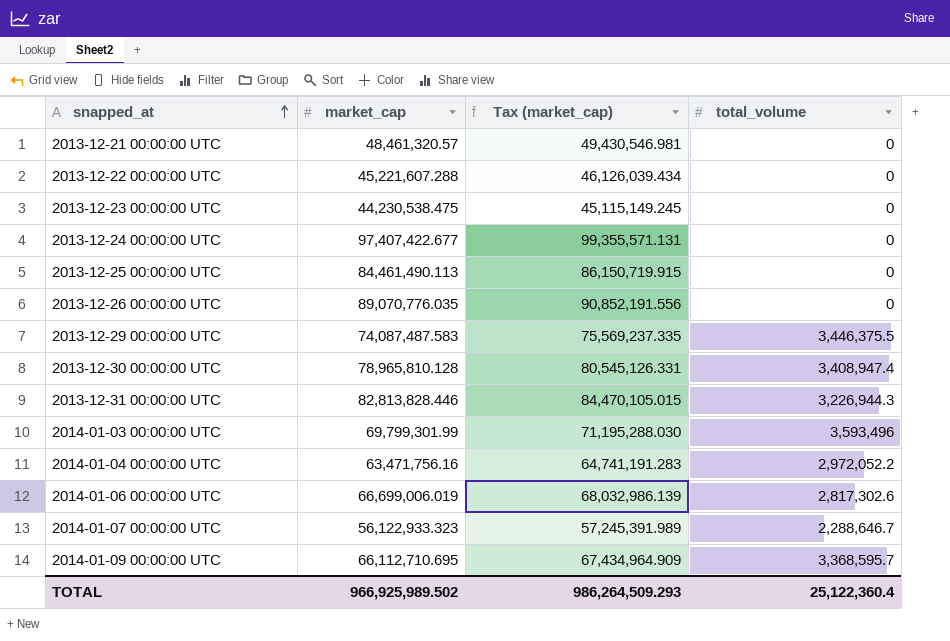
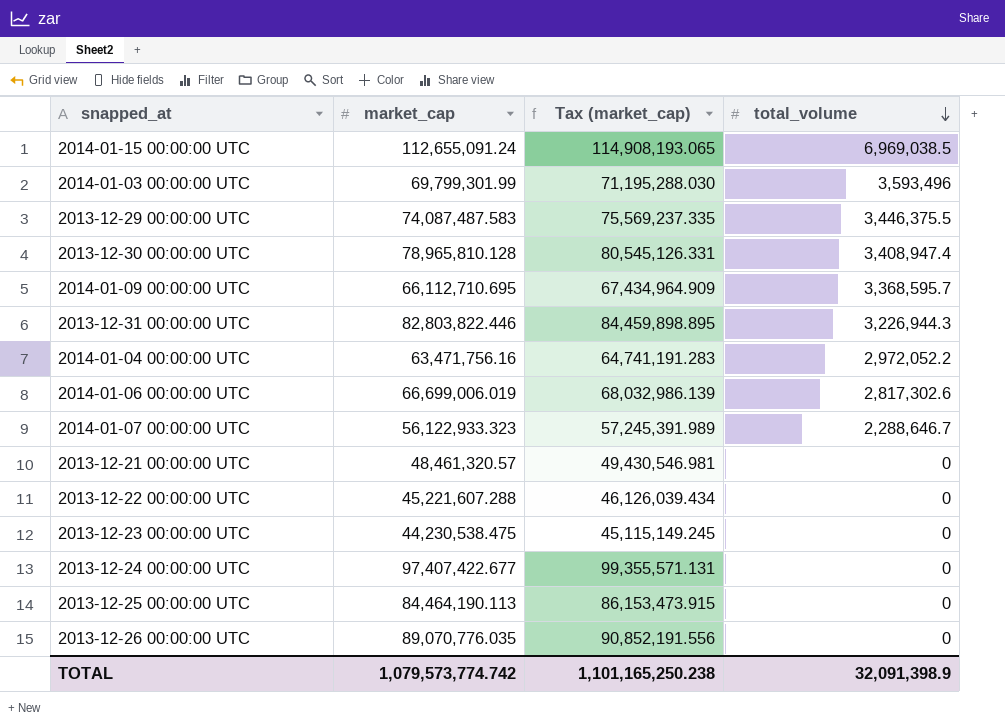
row order: snapped_at ascending -> total_volume descending
row 2014-01-15 00:00:00 UTC: none -> 112,655,091.24 | 114,908,193.065 | 6,969,038.5
2013-12-31 00:00:00 UTC | market_cap: 82,813,828.446 -> 82,803,822.446
2013-12-31 00:00:00 UTC | Tax (market_cap): 84,470,105.015 -> 84,459,898.895
2013-12-25 00:00:00 UTC | market_cap: 84,461,490.113 -> 84,464,190.113
2013-12-25 00:00:00 UTC | Tax (market_cap): 86,150,719.915 -> 86,153,473.915
TOTAL | market_cap: 966,925,989.502 -> 1,079,573,774.742
TOTAL | Tax (market_cap): 986,264,509.293 -> 1,101,165,250.238
TOTAL | total_volume: 25,122,360.4 -> 32,091,398.9

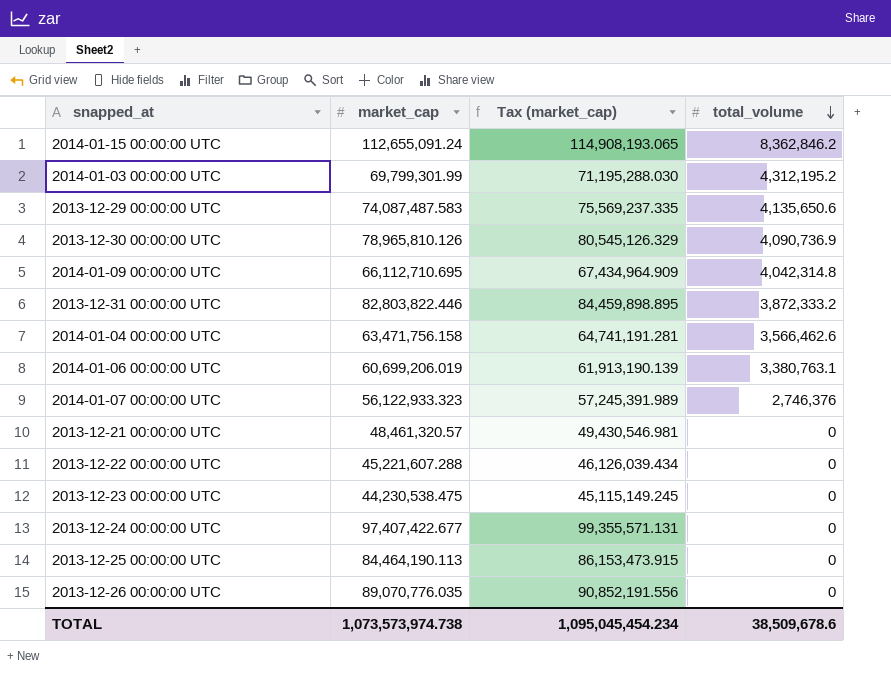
2014-01-15 00:00:00 UTC | total_volume: 6,969,038.5 -> 8,362,846.2
2014-01-03 00:00:00 UTC | total_volume: 3,593,496 -> 4,312,195.2
2013-12-29 00:00:00 UTC | total_volume: 3,446,375.5 -> 4,135,650.6
2013-12-30 00:00:00 UTC | market_cap: 78,965,810.128 -> 78,965,810.126
2013-12-30 00:00:00 UTC | Tax (market_cap): 80,545,126.331 -> 80,545,126.329
2013-12-30 00:00:00 UTC | total_volume: 3,408,947.4 -> 4,090,736.9
2014-01-09 00:00:00 UTC | total_volume: 3,368,595.7 -> 4,042,314.8
2013-12-31 00:00:00 UTC | total_volume: 3,226,944.3 -> 3,872,333.2
2014-01-04 00:00:00 UTC | market_cap: 63,471,756.16 -> 63,471,756.158
2014-01-04 00:00:00 UTC | Tax (market_cap): 64,741,191.283 -> 64,741,191.281
2014-01-04 00:00:00 UTC | total_volume: 2,972,052.2 -> 3,566,462.6
2014-01-06 00:00:00 UTC | market_cap: 66,699,006.019 -> 60,699,206.019
2014-01-06 00:00:00 UTC | Tax (market_cap): 68,032,986.139 -> 61,913,190.139
2014-01-06 00:00:00 UTC | total_volume: 2,817,302.6 -> 3,380,763.1
2014-01-07 00:00:00 UTC | total_volume: 2,288,646.7 -> 2,746,376
TOTAL | market_cap: 1,079,573,774.742 -> 1,073,573,974.738
TOTAL | Tax (market_cap): 1,101,165,250.238 -> 1,095,045,454.234
TOTAL | total_volume: 32,091,398.9 -> 38,509,678.6

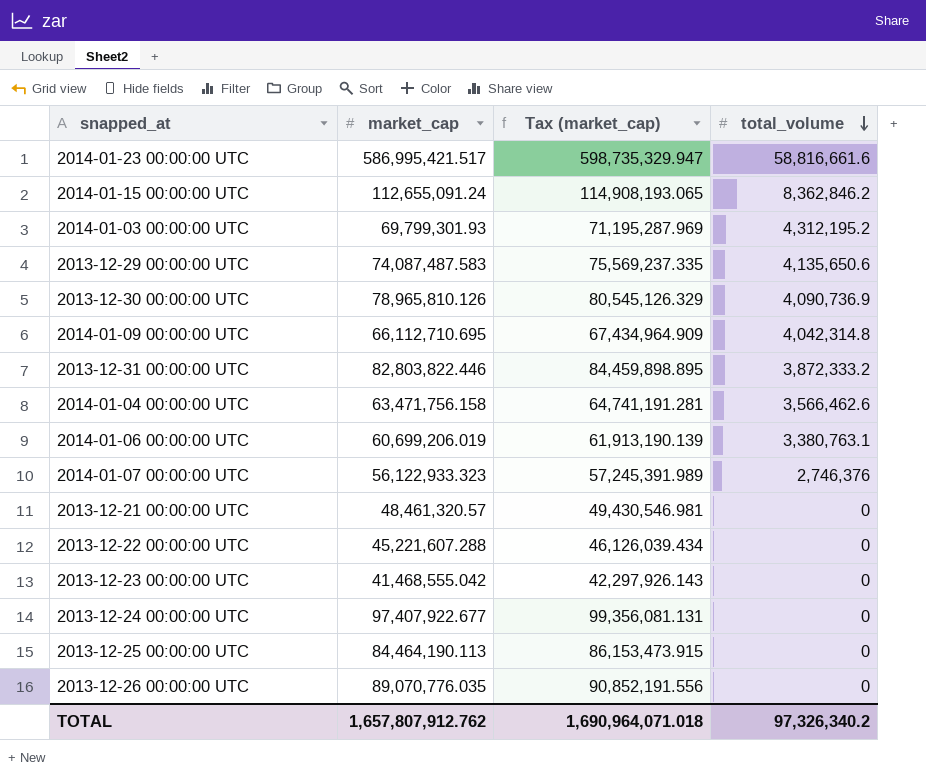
row 2014-01-23 00:00:00 UTC: none -> 586,995,421.517 | 598,735,329.947 | 58,816,661.6
2014-01-03 00:00:00 UTC | market_cap: 69,799,301.99 -> 69,799,301.93
2014-01-03 00:00:00 UTC | Tax (market_cap): 71,195,288.030 -> 71,195,287.969
2013-12-23 00:00:00 UTC | market_cap: 44,230,538.475 -> 41,468,555.042
2013-12-23 00:00:00 UTC | Tax (market_cap): 45,115,149.245 -> 42,297,926.143
2013-12-24 00:00:00 UTC | market_cap: 97,407,422.677 -> 97,407,922.677
2013-12-24 00:00:00 UTC | Tax (market_cap): 99,355,571.131 -> 99,356,081.131
TOTAL | market_cap: 1,073,573,974.738 -> 1,657,807,912.762
TOTAL | Tax (market_cap): 1,095,045,454.234 -> 1,690,964,071.018
TOTAL | total_volume: 38,509,678.6 -> 97,326,340.2

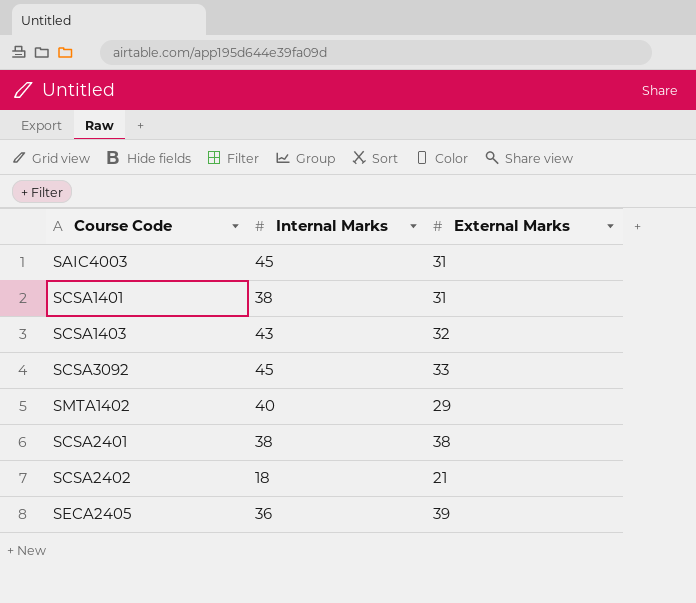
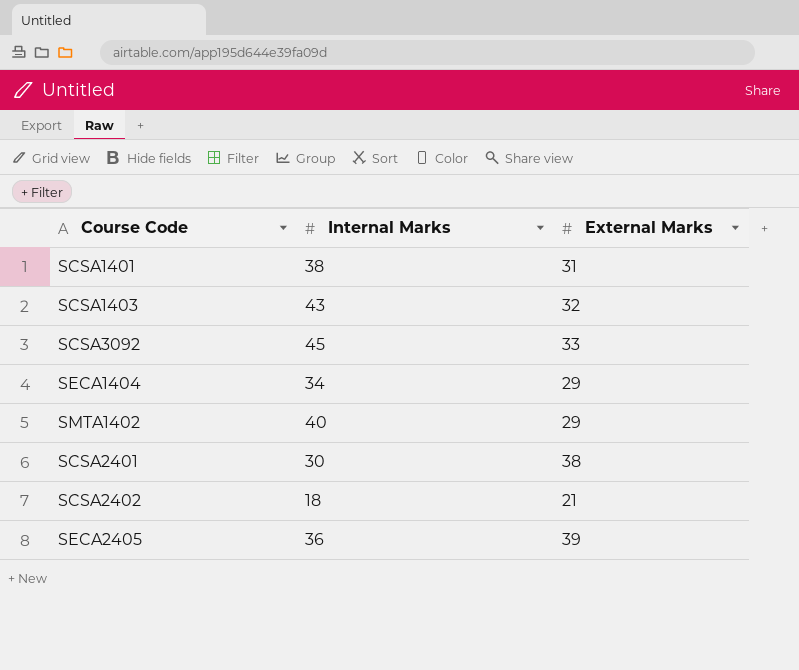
row SAIC4003: 45 | 31 -> none
row SECA1404: none -> 34 | 29
SCSA2401 | Internal Marks: 38 -> 30

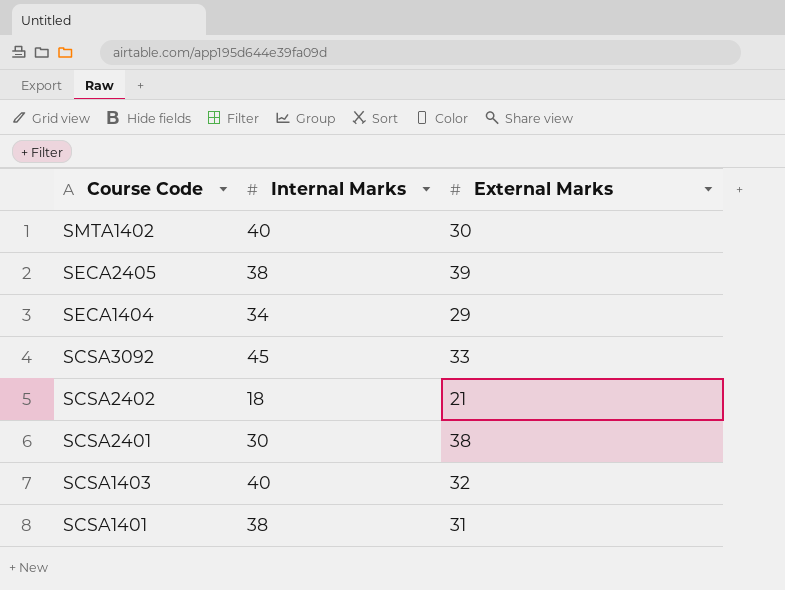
row order: none -> Course Code descending
SMTA1402 | External Marks: 29 -> 30
SECA2405 | Internal Marks: 36 -> 38
SCSA1403 | Internal Marks: 43 -> 40

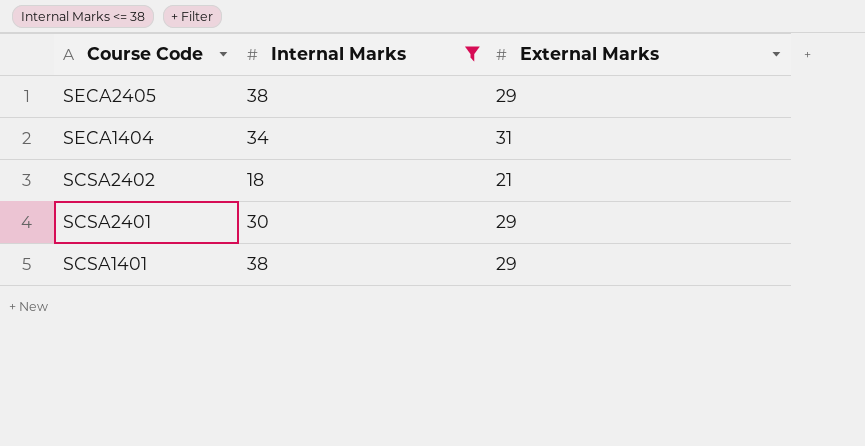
filter: none -> Internal Marks <= 38
SECA2405 | External Marks: 39 -> 29
SECA1404 | External Marks: 29 -> 31
SCSA2401 | External Marks: 38 -> 29
SCSA1401 | External Marks: 31 -> 29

•••

* DIRECTIONS FOR THIS TASK
Retype the listing exactly. Leave the pictures out.

* TASK OUTPUT
row order: snapped_at ascending -> total_volume descending
row 2014-01-15 00:00:00 UTC: none -> 112,655,091.24 | 114,908,193.065 | 6,969,038.5
2013-12-31 00:00:00 UTC | market_cap: 82,813,828.446 -> 82,803,822.446
2013-12-31 00:00:00 UTC | Tax (market_cap): 84,470,105.015 -> 84,459,898.895
2013-12-25 00:00:00 UTC | market_cap: 84,461,490.113 -> 84,464,190.113
2013-12-25 00:00:00 UTC | Tax (market_cap): 86,150,719.915 -> 86,153,473.915
TOTAL | market_cap: 966,925,989.502 -> 1,079,573,774.742
TOTAL | Tax (market_cap): 986,264,509.293 -> 1,101,165,250.238
TOTAL | total_volume: 25,122,360.4 -> 32,091,398.9

2014-01-15 00:00:00 UTC | total_volume: 6,969,038.5 -> 8,362,846.2
2014-01-03 00:00:00 UTC | total_volume: 3,593,496 -> 4,312,195.2
2013-12-29 00:00:00 UTC | total_volume: 3,446,375.5 -> 4,135,650.6
2013-12-30 00:00:00 UTC | market_cap: 78,965,810.128 -> 78,965,810.126
2013-12-30 00:00:00 UTC | Tax (market_cap): 80,545,126.331 -> 80,545,126.329
2013-12-30 00:00:00 UTC | total_volume: 3,408,947.4 -> 4,090,736.9
2014-01-09 00:00:00 UTC | total_volume: 3,368,595.7 -> 4,042,314.8
2013-12-31 00:00:00 UTC | total_volume: 3,226,944.3 -> 3,872,333.2
2014-01-04 00:00:00 UTC | market_cap: 63,471,756.16 -> 63,471,756.158
2014-01-04 00:00:00 UTC | Tax (market_cap): 64,741,191.283 -> 64,741,191.281
2014-01-04 00:00:00 UTC | total_volume: 2,972,052.2 -> 3,566,462.6
2014-01-06 00:00:00 UTC | market_cap: 66,699,006.019 -> 60,699,206.019
2014-01-06 00:00:00 UTC | Tax (market_cap): 68,032,986.139 -> 61,913,190.139
2014-01-06 00:00:00 UTC | total_volume: 2,817,302.6 -> 3,380,763.1
2014-01-07 00:00:00 UTC | total_volume: 2,288,646.7 -> 2,746,376
TOTAL | market_cap: 1,079,573,774.742 -> 1,073,573,974.738
TOTAL | Tax (market_cap): 1,101,165,250.238 -> 1,095,045,454.234
TOTAL | total_volume: 32,091,398.9 -> 38,509,678.6

row 2014-01-23 00:00:00 UTC: none -> 586,995,421.517 | 598,735,329.947 | 58,816,661.6
2014-01-03 00:00:00 UTC | market_cap: 69,799,301.99 -> 69,799,301.93
2014-01-03 00:00:00 UTC | Tax (market_cap): 71,195,288.030 -> 71,195,287.969
2013-12-23 00:00:00 UTC | market_cap: 44,230,538.475 -> 41,468,555.042
2013-12-23 00:00:00 UTC | Tax (market_cap): 45,115,149.245 -> 42,297,926.143
2013-12-24 00:00:00 UTC | market_cap: 97,407,422.677 -> 97,407,922.677
2013-12-24 00:00:00 UTC | Tax (market_cap): 99,355,571.131 -> 99,356,081.131
TOTAL | market_cap: 1,073,573,974.738 -> 1,657,807,912.762
TOTAL | Tax (market_cap): 1,095,045,454.234 -> 1,690,964,071.018
TOTAL | total_volume: 38,509,678.6 -> 97,326,340.2

row SAIC4003: 45 | 31 -> none
row SECA1404: none -> 34 | 29
SCSA2401 | Internal Marks: 38 -> 30

row order: none -> Course Code descending
SMTA1402 | External Marks: 29 -> 30
SECA2405 | Internal Marks: 36 -> 38
SCSA1403 | Internal Marks: 43 -> 40

filter: none -> Internal Marks <= 38
SECA2405 | External Marks: 39 -> 29
SECA1404 | External Marks: 29 -> 31
SCSA2401 | External Marks: 38 -> 29
SCSA1401 | External Marks: 31 -> 29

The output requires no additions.